Thomas Panek has run more than 20 road races. His time in the New York Half Marathon last year was 2 hours 9 minutes 21 seconds.

On Sunday he will cover part of the same soil in a different way, as a rider in the Five Boro Bike Tour. “I’m a little nervous,” he said. “I don’t know what to expect if you use another group of muscles in your body.”

That sentence skipped over two things that distinguish him from most of the 32,000 other riders. One is that he will ride a tandem bike.

The other is that he is blind.

He has retinitis pigmentosa, a degenerative condition that legally blindly left him by the time his daughter, Madeleine, was born 22 years ago. She will be the one on the front seat of the tandem, shift the gears and call when turns come or she should brake. They practiced stopping because, as he said, “If she suddenly braked, I would be thrown forward.”

Many faceless athletes talk about their collaboration with their guides. “Harmony and Synchrony” was how the blind runner Jerusa Geber Dos Santos of Brazil described the relationship during the Olympic Games in Paris last year. Madeleine Panek spoke about how she and her father trust each other, an idea that he was echoing.

“Holding my hand when she was 2 years old and helps me cross the street, it’s a second nature for her to guide me,” he said. “It requires some coordination to trust the captain if you are blind and you don’t know the person. We already have that relationship. That will be the easy part. The hardest thing is to get it done.”

He knows the route of Rennen – It is similar to the course of the New York City Marathon.
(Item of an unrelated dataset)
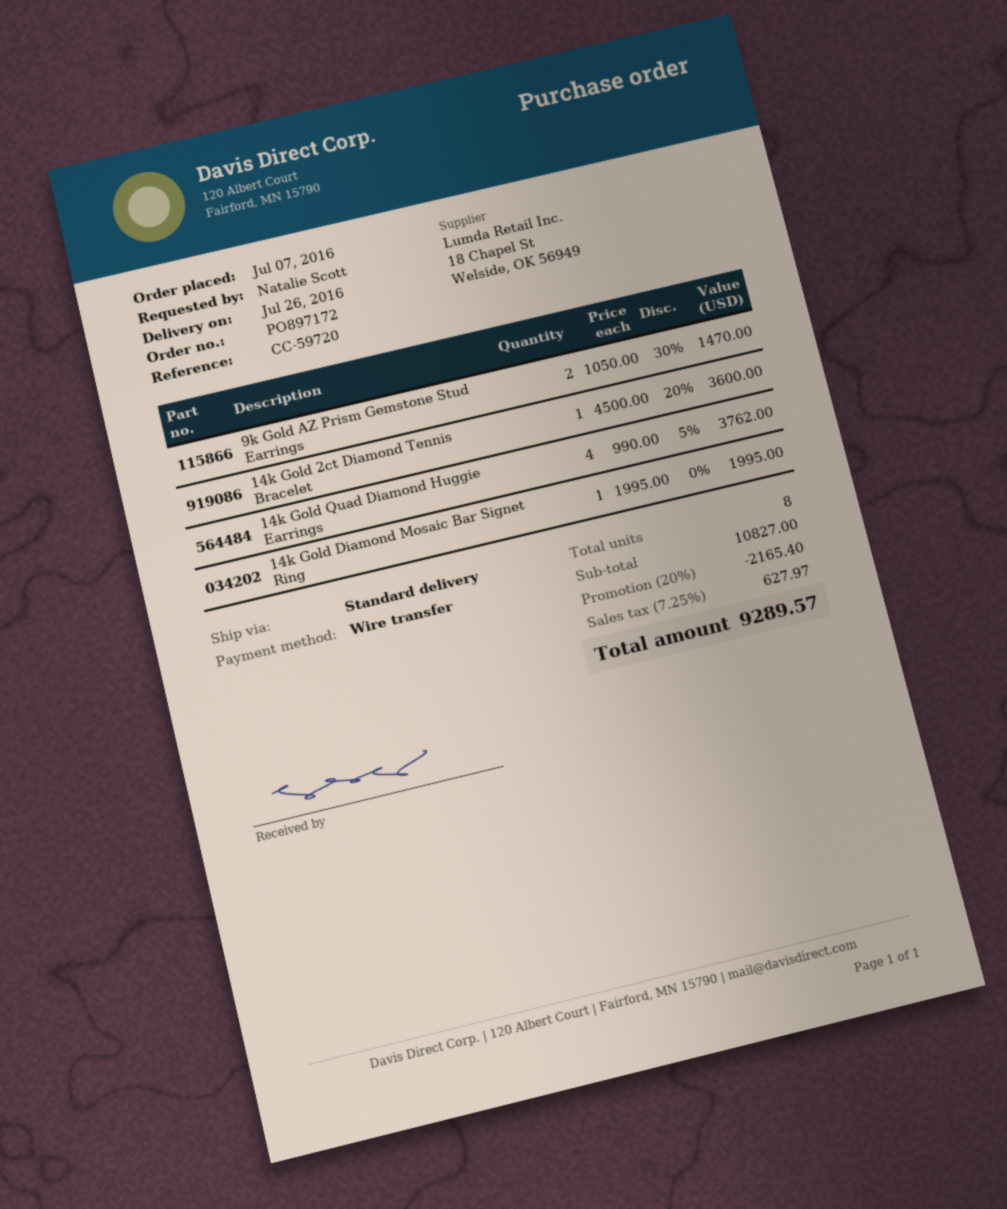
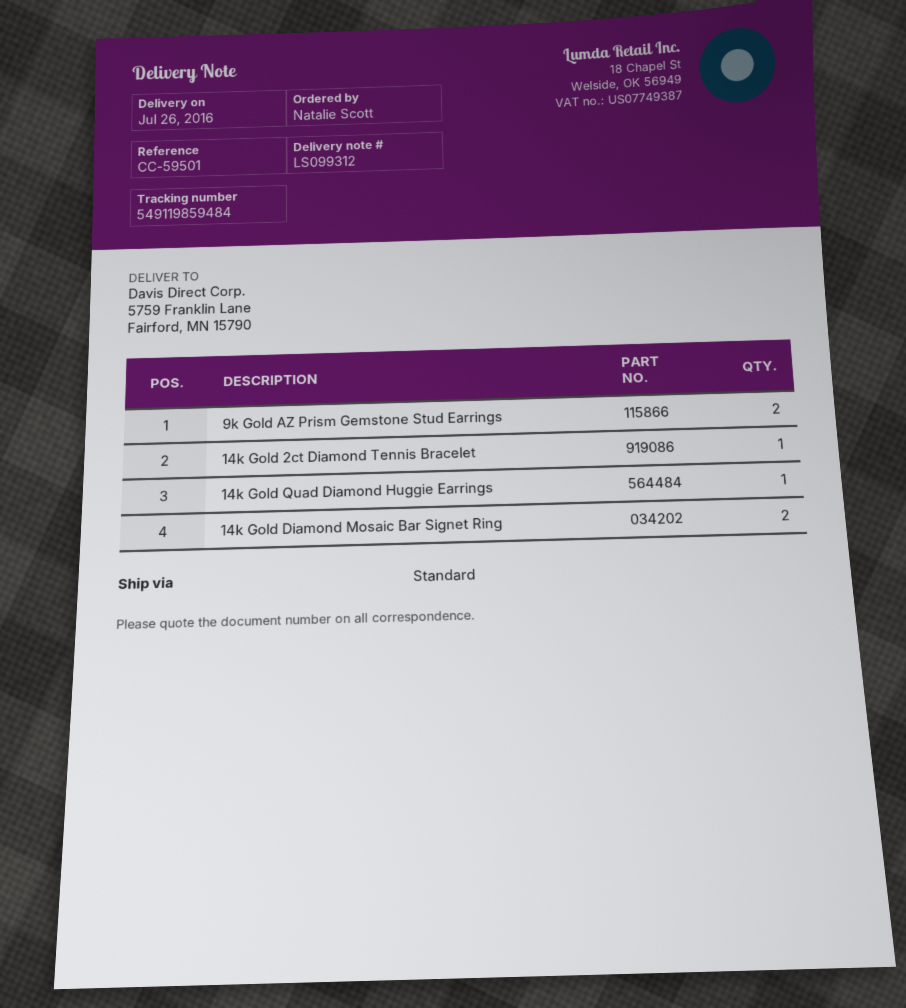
reference: CC-59720 -> CC-59501
14k Gold Quad Diamond Huggie Earrings: 4 -> 1
14k Gold Diamond Mosaic Bar Signet Ring: 1 -> 2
The two races start and end in different places, but both cover the 2.6 miles long Verrazzano-Narrows bridge and highways such as the Brooklyn-Reens Expressway and the Franklin D. Roosevelt Drive. Some dangers are also similar, such as holes that can look as large as craters on the moon.

But some dangers are different for cyclists: Expansion connections between parts of paving can be problems. Riders who do not spot them on time can fly over the wheel.

Thomas Panek started a new job last monthas president and chief executive of LighthouseA non -profit organization that offers services to blind people. When he heard about other cyclists from the Lighthouse Guild who would ride, he signed up.

He waited to ask his daughter to be the pilot “because she had just finished her Mcats,” he said – the standardized test for medical school requests. “I didn’t want to add extra pressure,” he said. She comes to New York for the weekend while they graduate at Binghamton University and applies for the medical school.

Bike New York, which runs the Five Boro Bike Tour, says that 210 riders with a disability will be in the ride on Sunday and that 101 of them will be visually handicapped cyclists on tandem bikes. Ken Podziba, the president of Bike New York, rode a tandem bike for the first time in the Tour in 2002 with Matthew SapolinA friend who was blind and was the commissioner of the mayor of the mayor for people with disabilities under Mayor Michael Bloomberg. Podziba, the sports commissioner under Bloomberg, thought it was great and eventually worked for Bike New York.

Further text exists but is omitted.